Web interface edit records:
::::::::::
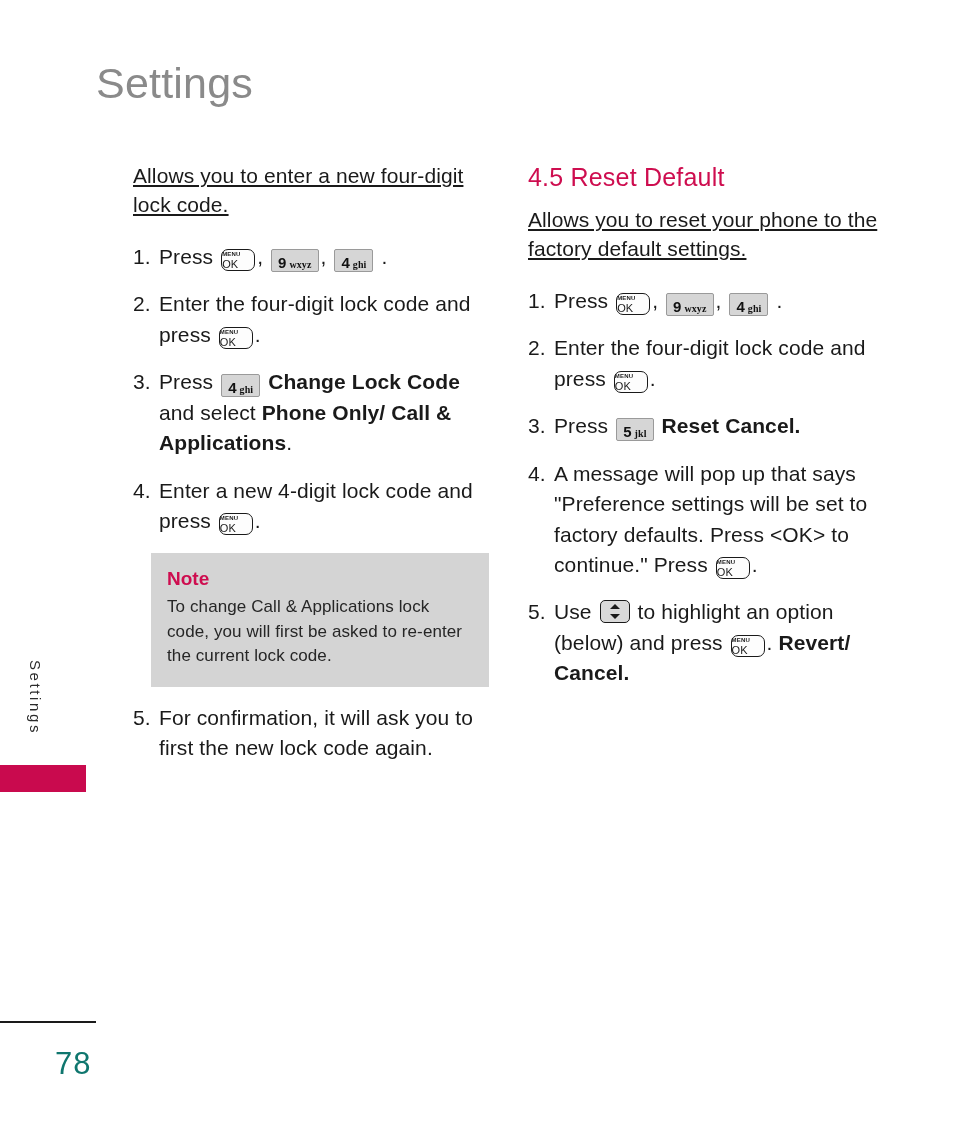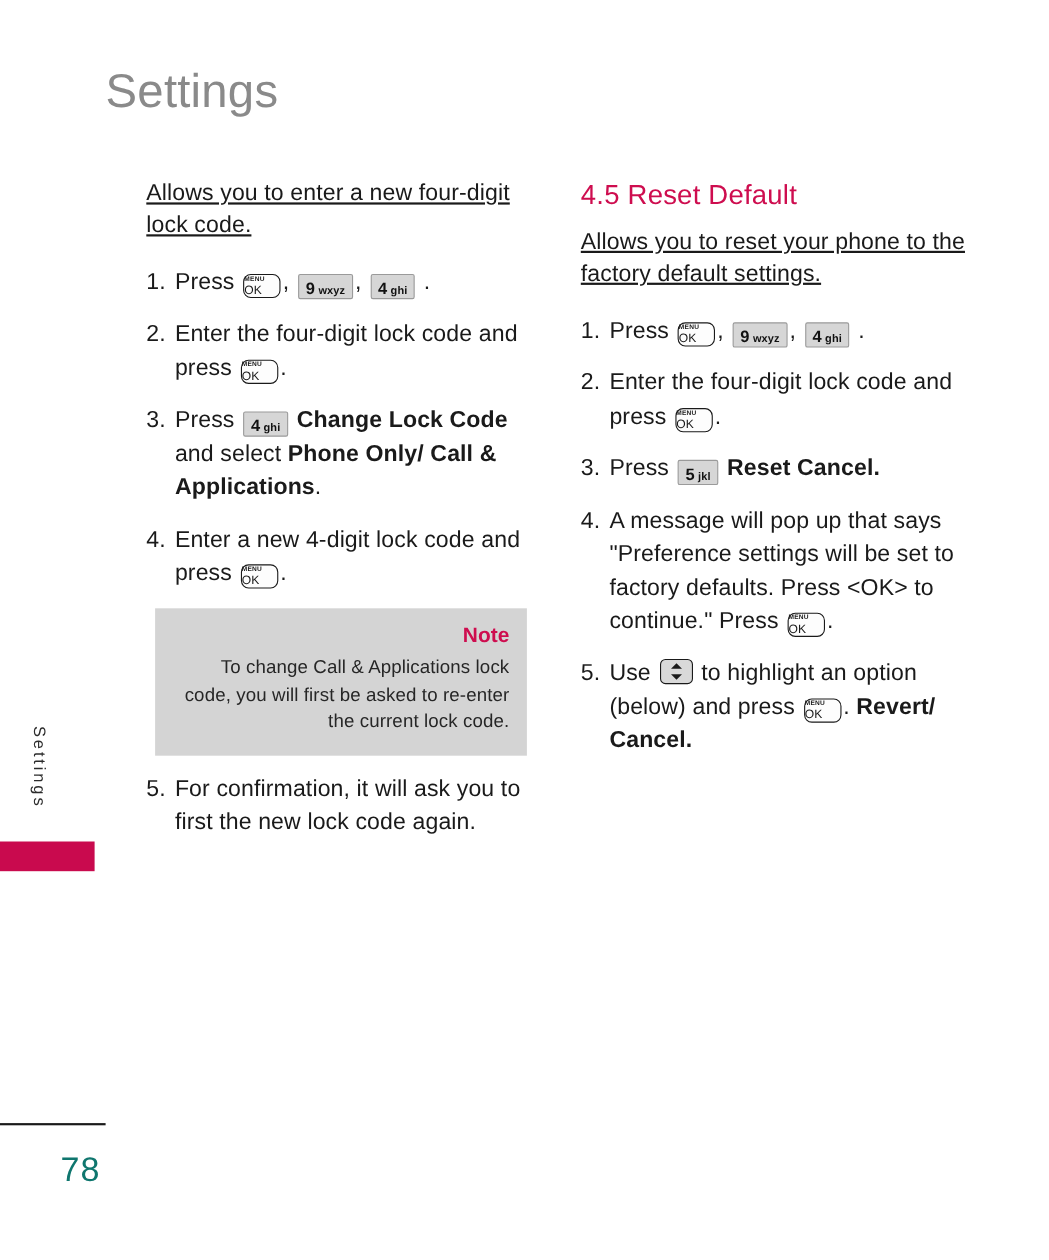--- a/index.html
+++ b/index.html
@@ -160,20 +160,21 @@
   .key-num .k-digit {
     font-size: 15px;
     font-weight: 700;
     color: #111;
   }
   .key-num .k-letters {
     font-size: 10px;
     font-weight: 700;
     color: #111;
     margin-left: 3px;
+    font-family: Liberation Serif, serif;
   }
 
   
   .key-nav {
     width: 30px;
     height: 23px;
     border: 1.5px solid #1a1a1a;
     border-radius: 5px;
     background: #d9d9d9;
     position: relative;
@@ -194,24 +195,23 @@
   }
   .key-nav .arrow-dn {
     bottom: 3px;
     border-top: 5px solid #1a1a1a;
   }
 
   
   .note-box {
     background: #d4d4d4;
     padding: 14px 16px 18px 16px;
-    margin: 4px 0 16px 8px;
+    margin: 4px 0 16px 18px;
     width: 338px;
     box-sizing: border-box;
-    text-align: right;
   }
   .note-title {
     color: #ce0d4f;
     font-weight: 700;
     font-size: 19px;
     margin-bottom: 3px;
     line-height: 1.3;
   }
   .note-body {
     font-size: 17px;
::::::::::
#### [Task]
Leave out the pictures and give the rest of the records again exactly.

#### [Written solution]
--- a/index.html
+++ b/index.html
@@ -160,20 +160,21 @@
   .key-num .k-digit {
     font-size: 15px;
     font-weight: 700;
     color: #111;
   }
   .key-num .k-letters {
     font-size: 10px;
     font-weight: 700;
     color: #111;
     margin-left: 3px;
+    font-family: Liberation Serif, serif;
   }
 
   
   .key-nav {
     width: 30px;
     height: 23px;
     border: 1.5px solid #1a1a1a;
     border-radius: 5px;
     background: #d9d9d9;
     position: relative;
@@ -194,24 +195,23 @@
   }
   .key-nav .arrow-dn {
     bottom: 3px;
     border-top: 5px solid #1a1a1a;
   }
 
   
   .note-box {
     background: #d4d4d4;
     padding: 14px 16px 18px 16px;
-    margin: 4px 0 16px 8px;
+    margin: 4px 0 16px 18px;
     width: 338px;
     box-sizing: border-box;
-    text-align: right;
   }
   .note-title {
     color: #ce0d4f;
     font-weight: 700;
     font-size: 19px;
     margin-bottom: 3px;
     line-height: 1.3;
   }
   .note-body {
     font-size: 17px;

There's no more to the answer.